* WHAT THE TASK ASKS *
Each line in the records that mentions the word "border" needs to be listed.

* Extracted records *
=== Begin Enclosure ===

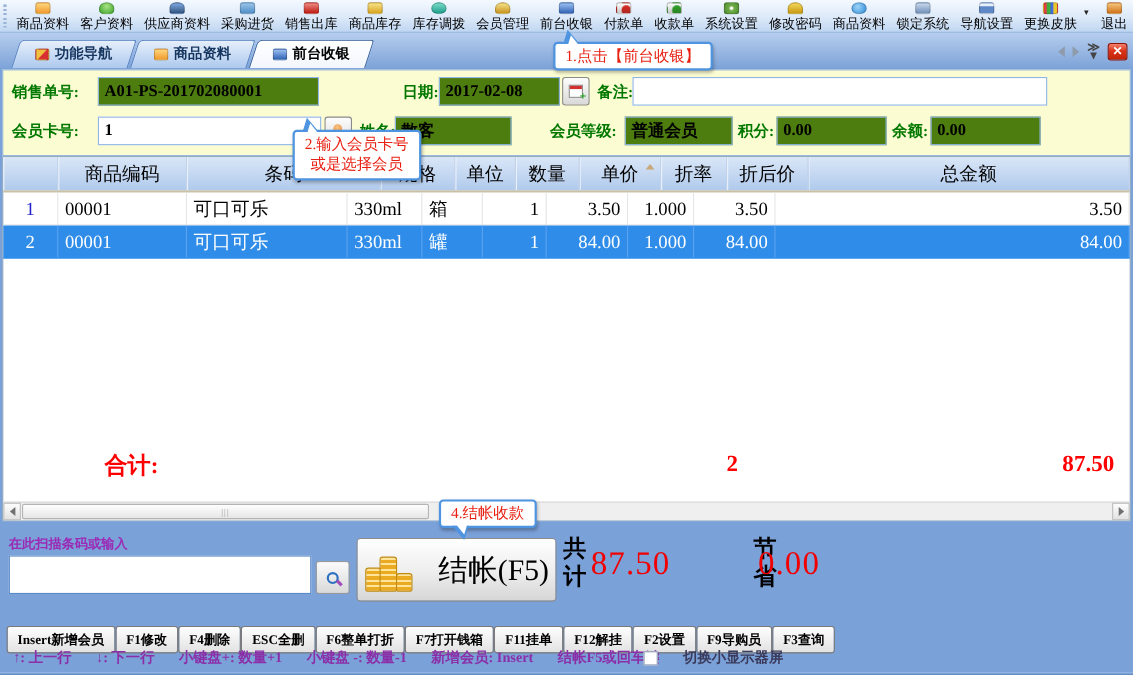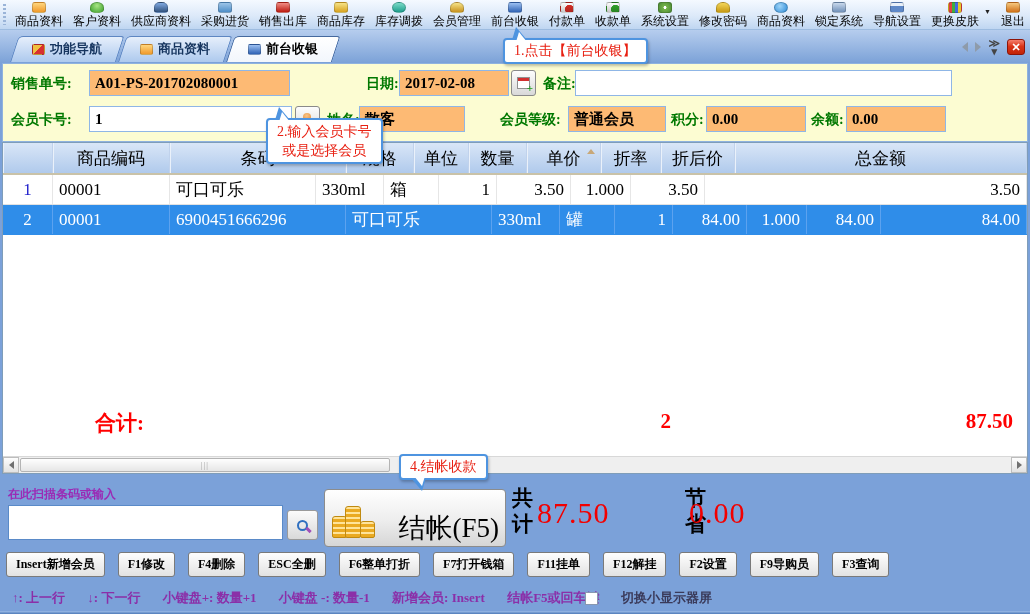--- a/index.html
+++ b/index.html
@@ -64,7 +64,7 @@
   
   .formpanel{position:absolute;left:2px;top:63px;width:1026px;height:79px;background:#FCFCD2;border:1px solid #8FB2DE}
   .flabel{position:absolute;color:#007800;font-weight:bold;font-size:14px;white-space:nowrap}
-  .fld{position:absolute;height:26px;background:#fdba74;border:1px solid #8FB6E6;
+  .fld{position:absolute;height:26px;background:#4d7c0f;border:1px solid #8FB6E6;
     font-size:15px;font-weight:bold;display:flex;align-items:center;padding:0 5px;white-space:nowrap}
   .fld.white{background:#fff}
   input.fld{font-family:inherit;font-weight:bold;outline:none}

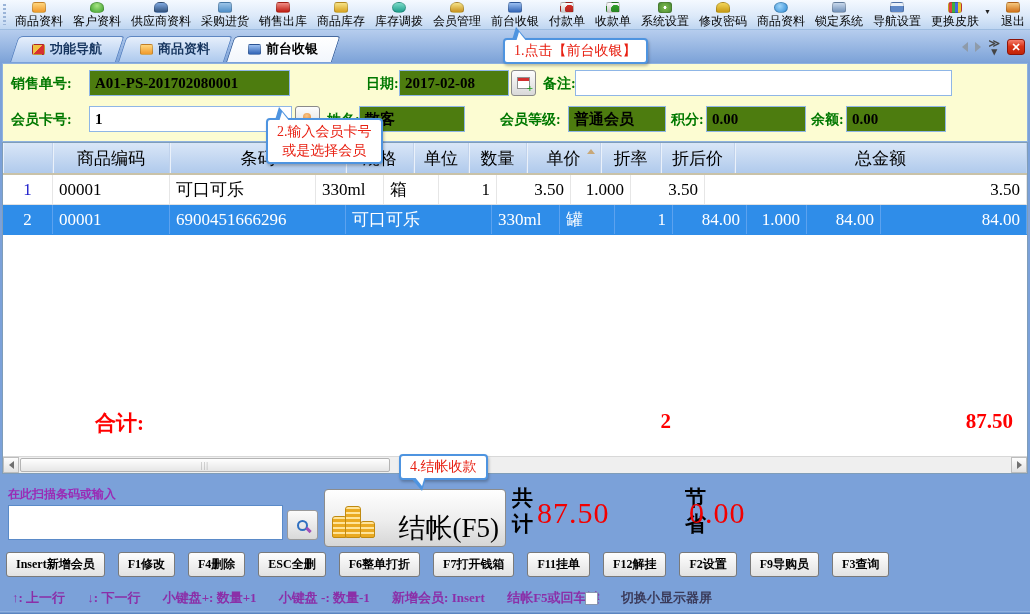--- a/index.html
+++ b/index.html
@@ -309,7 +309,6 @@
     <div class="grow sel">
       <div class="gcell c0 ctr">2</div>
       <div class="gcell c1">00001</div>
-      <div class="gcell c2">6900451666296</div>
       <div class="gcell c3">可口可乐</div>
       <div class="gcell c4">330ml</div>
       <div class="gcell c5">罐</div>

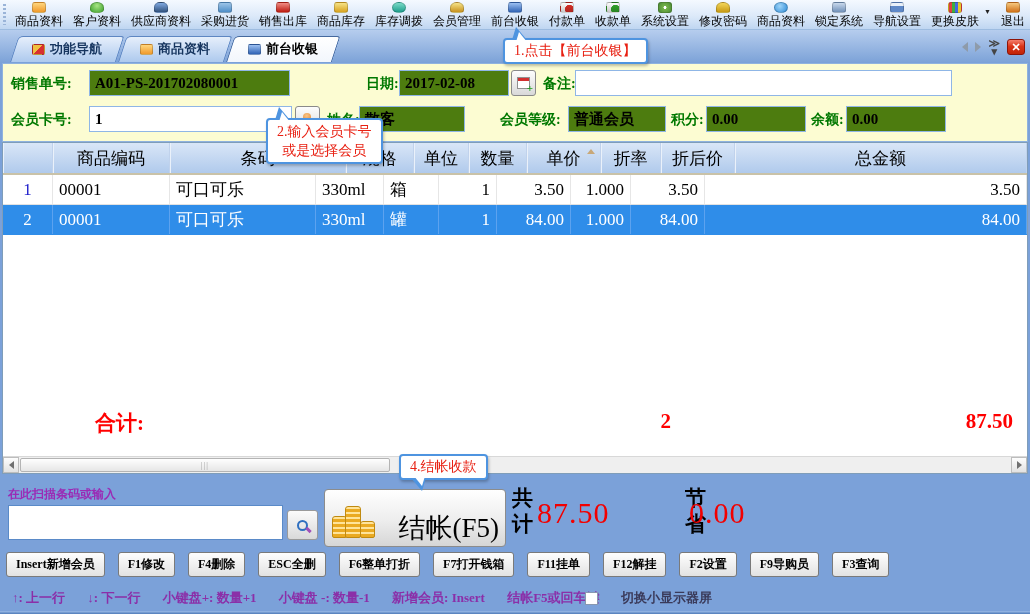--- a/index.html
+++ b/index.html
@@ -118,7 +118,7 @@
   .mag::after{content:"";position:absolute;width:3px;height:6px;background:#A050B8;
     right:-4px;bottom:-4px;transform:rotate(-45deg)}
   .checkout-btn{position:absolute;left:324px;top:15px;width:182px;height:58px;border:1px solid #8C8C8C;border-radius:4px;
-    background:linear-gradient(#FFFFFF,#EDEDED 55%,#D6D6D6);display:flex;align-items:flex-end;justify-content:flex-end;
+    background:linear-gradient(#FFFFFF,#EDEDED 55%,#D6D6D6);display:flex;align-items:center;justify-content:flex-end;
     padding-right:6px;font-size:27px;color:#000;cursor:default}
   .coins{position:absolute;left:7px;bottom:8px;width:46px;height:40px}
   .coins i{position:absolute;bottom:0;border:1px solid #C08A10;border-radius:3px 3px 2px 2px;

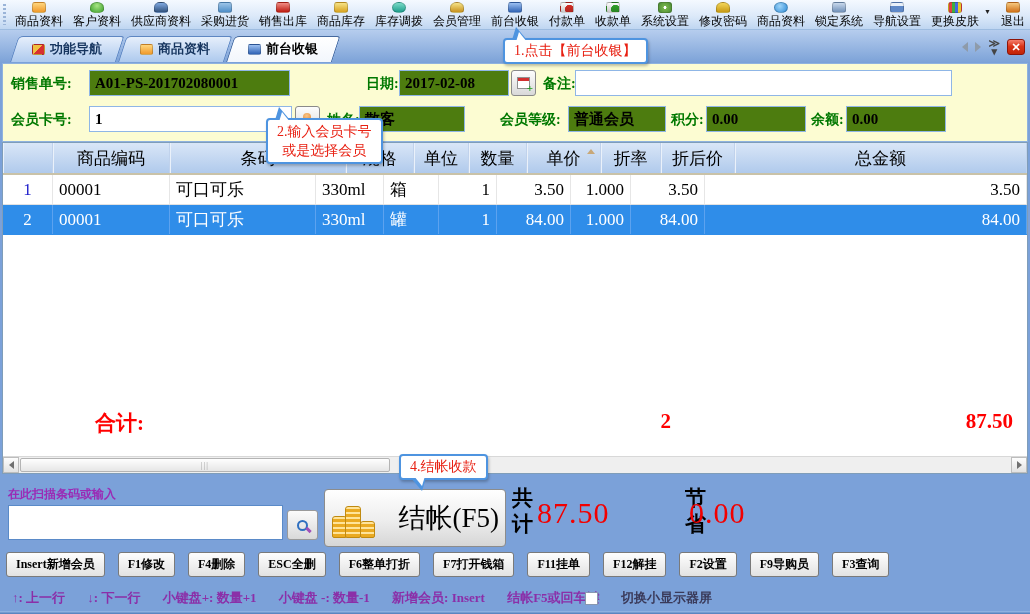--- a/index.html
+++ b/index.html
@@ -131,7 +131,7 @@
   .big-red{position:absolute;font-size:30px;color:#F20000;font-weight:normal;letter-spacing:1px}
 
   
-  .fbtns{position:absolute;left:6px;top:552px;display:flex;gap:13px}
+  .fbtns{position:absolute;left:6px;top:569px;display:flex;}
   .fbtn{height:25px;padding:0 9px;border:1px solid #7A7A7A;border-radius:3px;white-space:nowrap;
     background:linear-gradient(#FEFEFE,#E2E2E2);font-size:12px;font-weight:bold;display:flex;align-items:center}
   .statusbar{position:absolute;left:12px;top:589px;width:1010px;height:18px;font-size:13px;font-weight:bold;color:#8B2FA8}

=== End Enclosure ===
=== Begin Enclosure ===

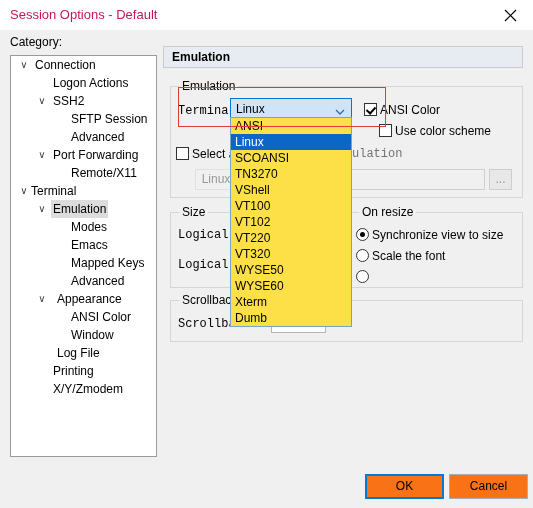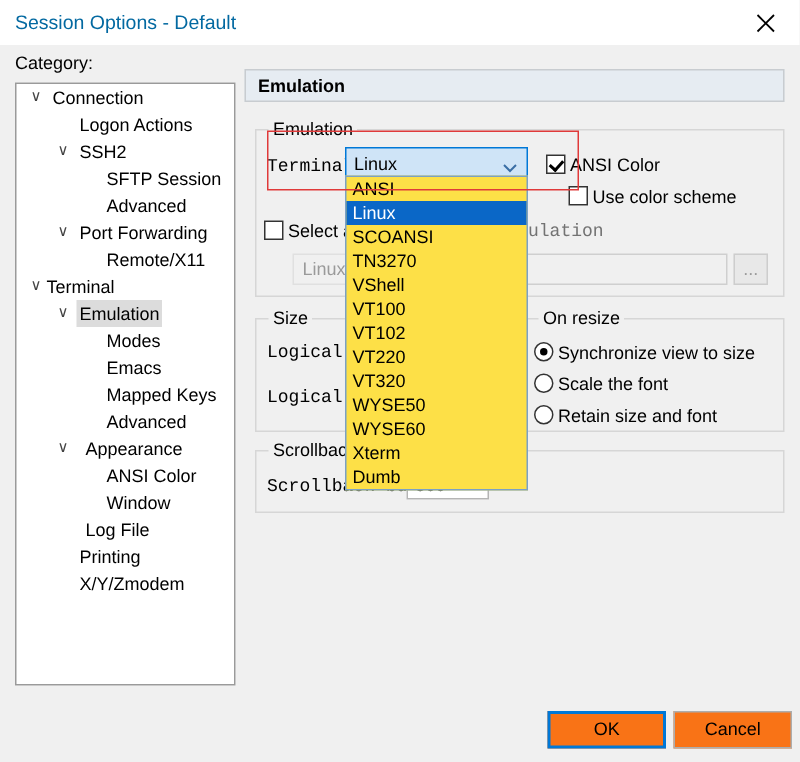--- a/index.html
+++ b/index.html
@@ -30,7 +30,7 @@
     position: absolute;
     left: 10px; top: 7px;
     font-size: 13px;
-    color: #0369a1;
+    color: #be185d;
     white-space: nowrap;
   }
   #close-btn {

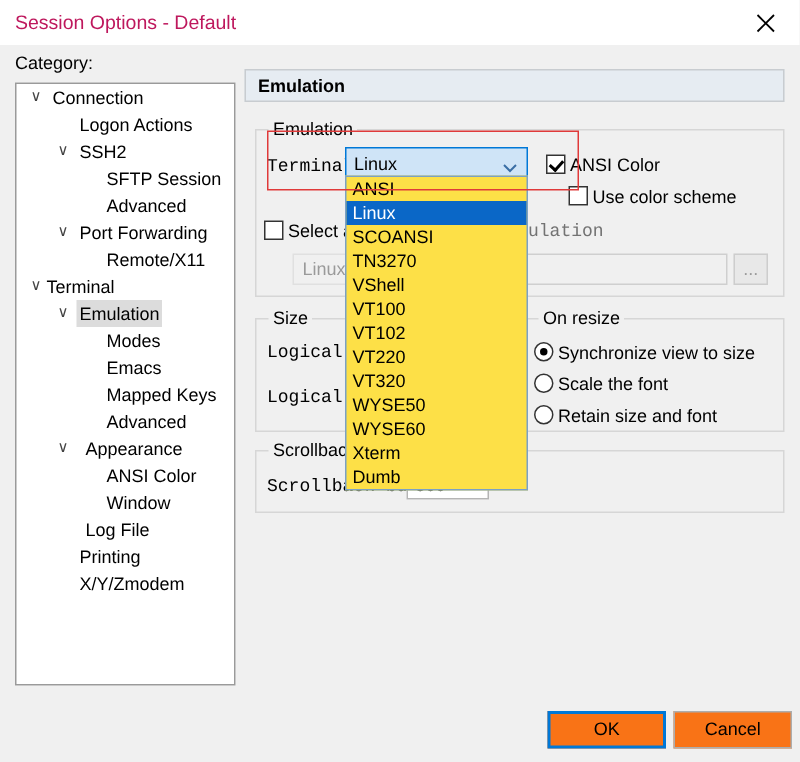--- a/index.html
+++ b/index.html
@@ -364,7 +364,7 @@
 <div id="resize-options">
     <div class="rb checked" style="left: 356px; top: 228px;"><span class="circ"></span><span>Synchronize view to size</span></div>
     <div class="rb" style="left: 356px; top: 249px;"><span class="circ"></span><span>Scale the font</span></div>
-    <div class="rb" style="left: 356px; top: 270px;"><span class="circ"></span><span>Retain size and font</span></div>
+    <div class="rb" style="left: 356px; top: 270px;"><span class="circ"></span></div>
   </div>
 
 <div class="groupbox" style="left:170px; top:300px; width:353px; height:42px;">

=== End Enclosure ===

* RESPONSE TO THIS TASK *
   .formpanel{position:absolute;left:2px;top:63px;width:1026px;height:79px;background:#FCFCD2;border:1px solid #8FB2DE}
-  .fld{position:absolute;height:26px;background:#fdba74;border:1px solid #8FB6E6;
+  .fld{position:absolute;height:26px;background:#4d7c0f;border:1px solid #8FB6E6;
   .checkout-btn{position:absolute;left:324px;top:15px;width:182px;height:58px;border:1px solid #8C8C8C;border-radius:4px;
   .coins i{position:absolute;bottom:0;border:1px solid #C08A10;border-radius:3px 3px 2px 2px;
   .fbtn{height:25px;padding:0 9px;border:1px solid #7A7A7A;border-radius:3px;white-space:nowrap;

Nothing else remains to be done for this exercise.